THOUSANDS of people including expats and holidaymakers were forced to spend the night in the streets after Spain’s worst earthquake in 50 years killed eight people.
Up to 20,000 people slept in squares, parks and nearby countryside amid fears of aftershocks following two tremors, measuring 4.4 and 5.2 on the Richter scale.
But as Spain deals with the shock of yesterday’s earthquake in Lorca concerns have been raised about the standards of building and how apparently minor tremors could have caused such destruction.
Authorities have now put the number of injured at 120 with eight fatalities including two pregnant women and a child.
At least two of the dead were killed by falling bricks and masonry as an apartment building in one of the town’s poorer neighborhoods collapsed.
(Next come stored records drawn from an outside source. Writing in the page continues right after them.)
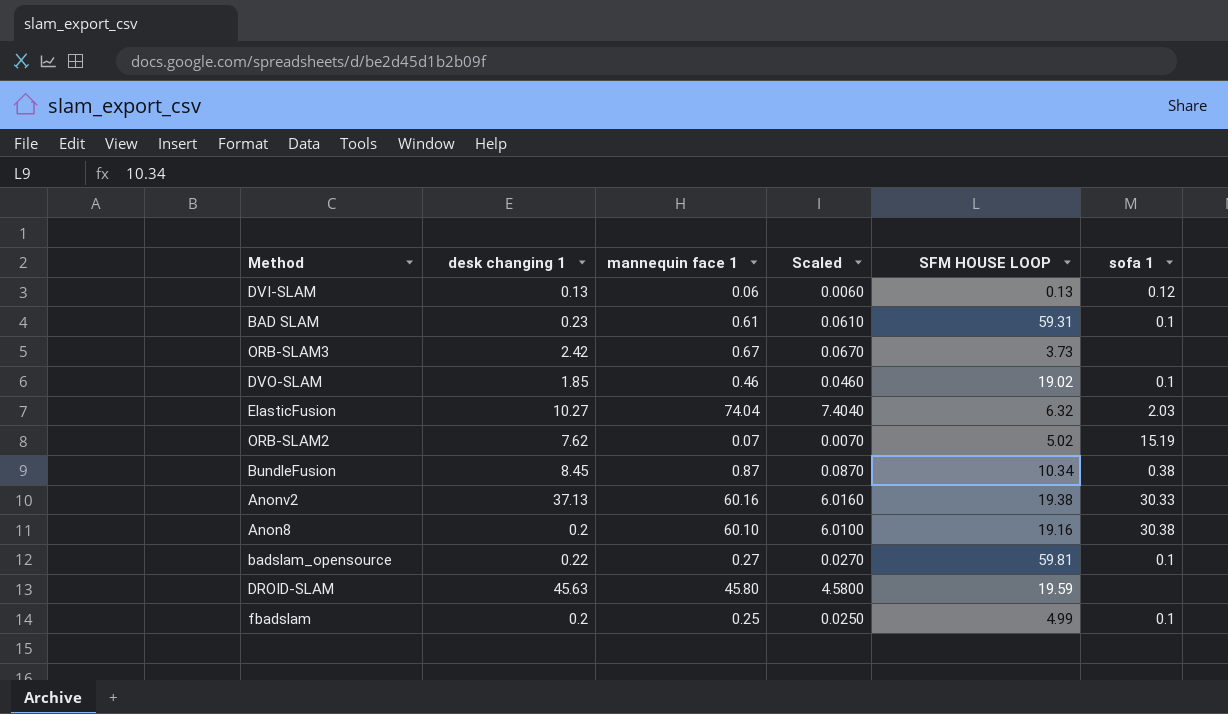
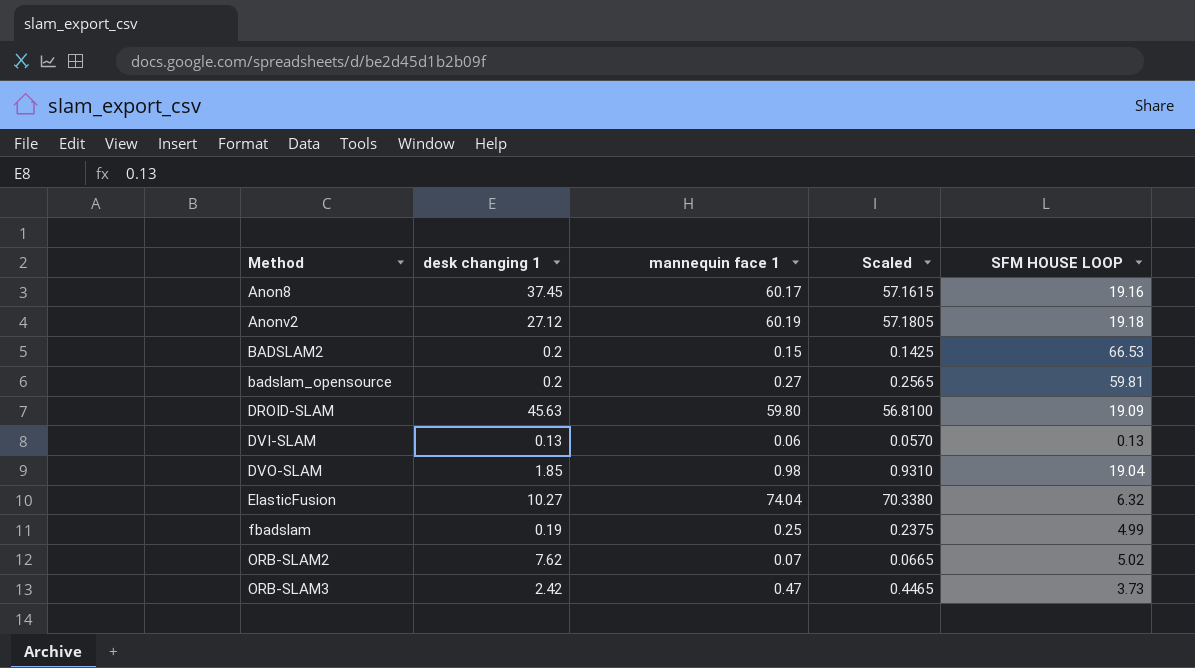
row order: none -> Method ascending
column sofa 1 | position: 6 -> none
column Scaled | formula: [mannequin face 1] * 0.1 -> [mannequin face 1] * 0.95
row BAD SLAM: 0.23 | 0.61 | 0.0610 | 59.31 | 0.1 -> none
row BundleFusion: 8.45 | 0.87 | 0.0870 | 10.34 | 0.38 -> none
Anon8 | desk changing 1: 0.2 -> 37.45
Anon8 | mannequin face 1: 60.10 -> 60.17
Anonv2 | desk changing 1: 37.13 -> 27.12
Anonv2 | mannequin face 1: 60.16 -> 60.19
Anonv2 | SFM HOUSE LOOP: 19.38 -> 19.18
row BADSLAM2: none -> 0.2 | 0.15 | 0.1425 | 66.53
badslam_opensource | desk changing 1: 0.22 -> 0.2
DROID-SLAM | mannequin face 1: 45.80 -> 59.80
DROID-SLAM | SFM HOUSE LOOP: 19.59 -> 19.09
DVO-SLAM | mannequin face 1: 0.46 -> 0.98
DVO-SLAM | SFM HOUSE LOOP: 19.02 -> 19.04
fbadslam | desk changing 1: 0.2 -> 0.19
ORB-SLAM3 | mannequin face 1: 0.67 -> 0.47

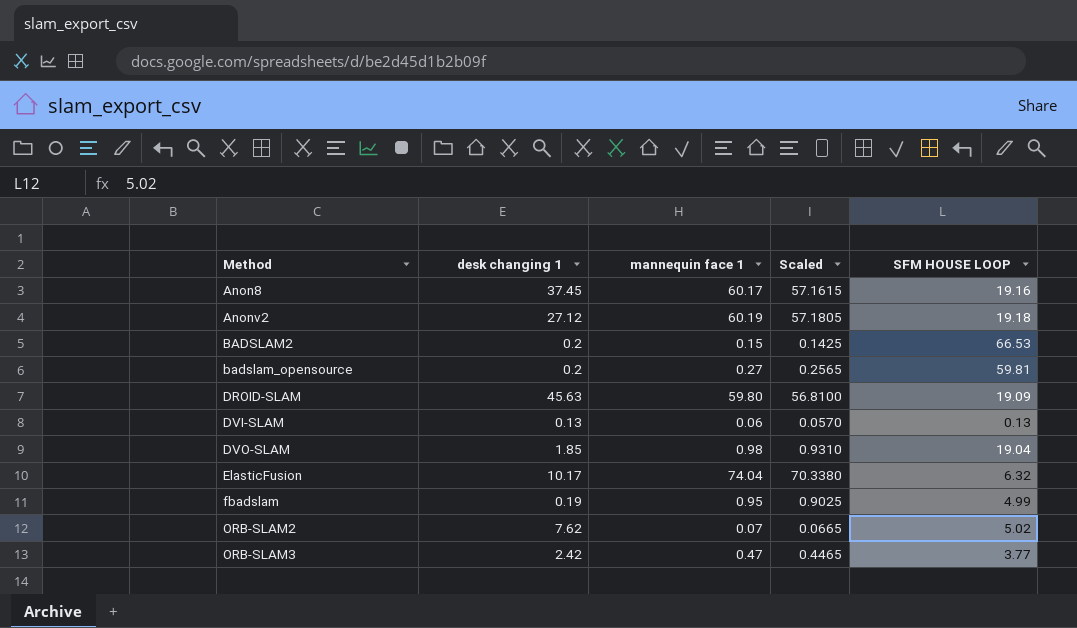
ElasticFusion | desk changing 1: 10.27 -> 10.17
fbadslam | mannequin face 1: 0.25 -> 0.95
fbadslam | Scaled: 0.2375 -> 0.9025
ORB-SLAM3 | SFM HOUSE LOOP: 3.73 -> 3.77

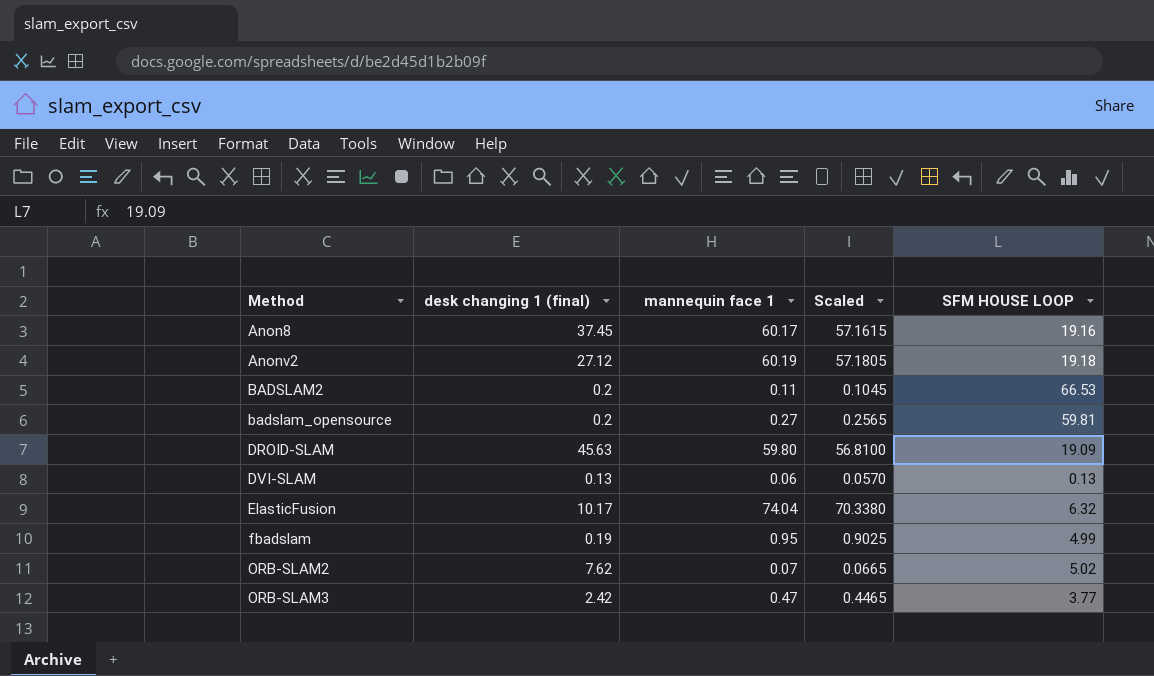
column name: desk changing 1 -> desk changing 1 (final)
row DVO-SLAM: 1.85 | 0.98 | 0.9310 | 19.04 -> none
BADSLAM2 | mannequin face 1: 0.15 -> 0.11
BADSLAM2 | Scaled: 0.1425 -> 0.1045

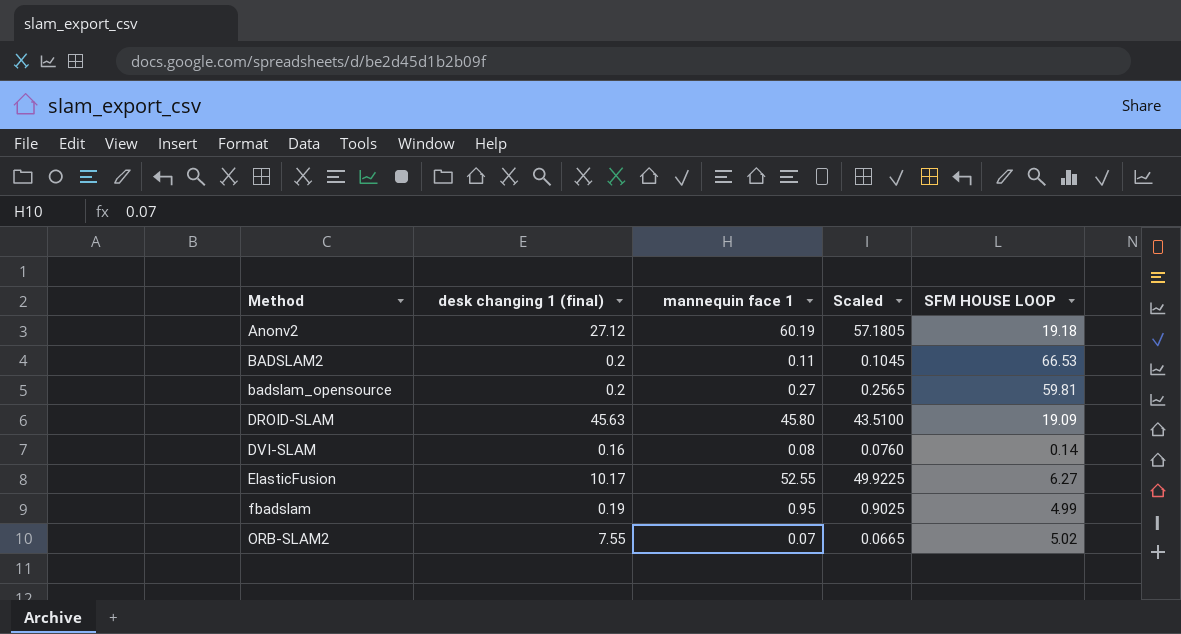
row Anon8: 37.45 | 60.17 | 57.1615 | 19.16 -> none
row ORB-SLAM3: 2.42 | 0.47 | 0.4465 | 3.77 -> none
DROID-SLAM | mannequin face 1: 59.80 -> 45.80
DROID-SLAM | Scaled: 56.8100 -> 43.5100
DVI-SLAM | desk changing 1 (final): 0.13 -> 0.16
DVI-SLAM | mannequin face 1: 0.06 -> 0.08
DVI-SLAM | Scaled: 0.0570 -> 0.0760
DVI-SLAM | SFM HOUSE LOOP: 0.13 -> 0.14
ElasticFusion | mannequin face 1: 74.04 -> 52.55
ElasticFusion | Scaled: 70.3380 -> 49.9225
ElasticFusion | SFM HOUSE LOOP: 6.32 -> 6.27
ORB-SLAM2 | desk changing 1 (final): 7.62 -> 7.55

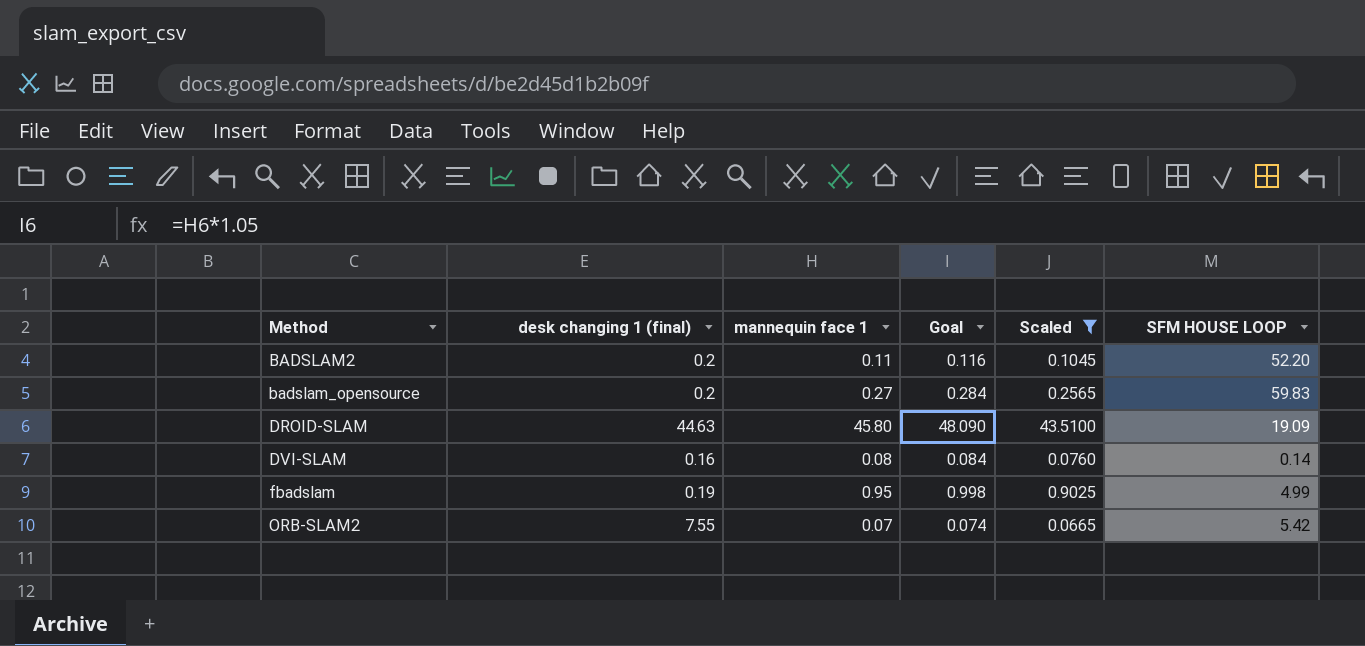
filter: none -> Scaled <= 43.5100
column Goal | formula: none -> [mannequin face 1] * 1.05
BADSLAM2 | SFM HOUSE LOOP: 66.53 -> 52.20
badslam_opensource | SFM HOUSE LOOP: 59.81 -> 59.83
DROID-SLAM | desk changing 1 (final): 45.63 -> 44.63
ORB-SLAM2 | SFM HOUSE LOOP: 5.02 -> 5.42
This morning bulldozers moved into the city to clear away rubble, including a three-storey building that collapsed, raising concerns about the quality of building work in an area known for low-level earthquakes.
But Roger Musson, a seismologist at the British Geological Survey, said the town had been unlucky because the quake had happened three km underground.
“It’s only really caused such damage because it was so shallow and the epicenter was so close to the town of Lorca,” he said.
“A magnitude 5.2 is not that big – it’s not considered a large earthquake.”
“On average there are probably about 1,000 magnitude 5 earthquakes every year, which is around three per day.”
“It’s only when you get one in a place like this where you get significant damage,” he added.
“It’s certainly unlucky for the people of Lorca to get one so close and shallow.”